I would only consider the bolded busts. i woulda say 11/17 is probably well above league average!

I've made my thoughts on Dwan Edwards known in the past (see below). Was he the greatest player of all time? No. But to call him a bust severely overrates what SHOULD be the median expectation for most draft picks.

 

On 3/18/2020 at 1:37 PM, sp6488 said:

One quibble, Dwan Edwards was a decent player.

Sometimes I think we overstate the hit probability of draft picks in general. This is probably a symptom of (1) the Ravens generally drafting well historically, creating elevated expectations generally and (2) it's not as noticeable when other teams' players fail to make expected impact (thus we miss valuable perspective).
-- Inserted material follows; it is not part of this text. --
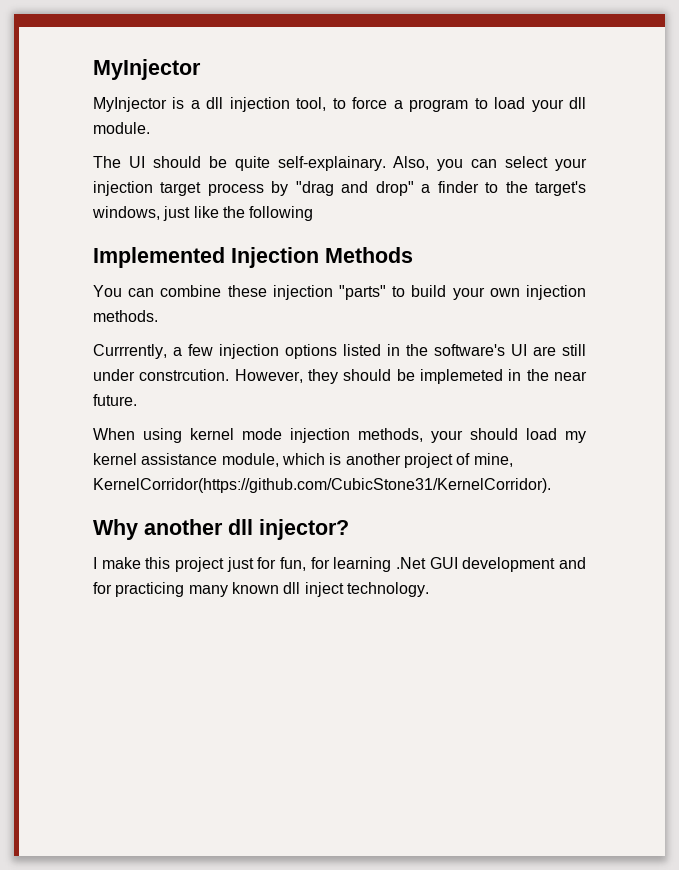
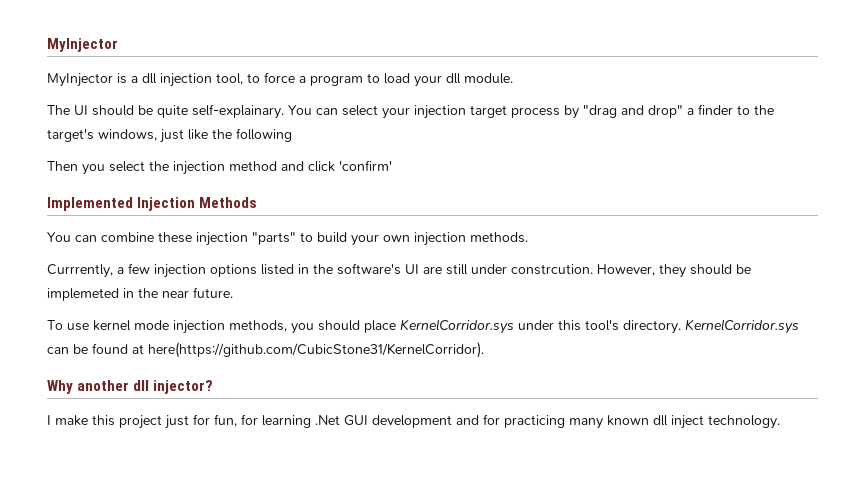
[393,156,464,171] Also, you -> [288,105,312,115] You
(314, 213) none -> [47,160,392,175] // Then you select the injection method and click 'confirm'
[93,428,182,443] When using -> [47,320,89,331] To use
[431,428,586,443] [93,453,513,468] [93,478,551,493] your should load my kernel assistance module, which is another project of mine, KernelCorridor(https://github.com/CubicStone31/KernelCorridor). -> [291,319,799,334] [47,342,484,358] you should place KernelCorridor.sys under this tool's directory. KernelCorridor.sys can be found at here(https://github.com/CubicStone31/KernelCorridor).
Using Dwan Edwards as an example... Based on profootballreference's AV measure*, there were only 7 players (out of 31) in the 2004 2nd round with greater career AV than Edwards. Admittedly, a fair amount of that was accumulated post-Ravens, but even counting just AV accumulated with drafting team, he's #16 of 31 (thus 15 ahead of him). So, by this quick measure, his tenure with the drafting team was exactly at the median for a 2004 2nd round pick and his total career was in the top quartile. If we take a step back, I think that counts as at least holding serve on the round in terms of evaluating the FO's performance.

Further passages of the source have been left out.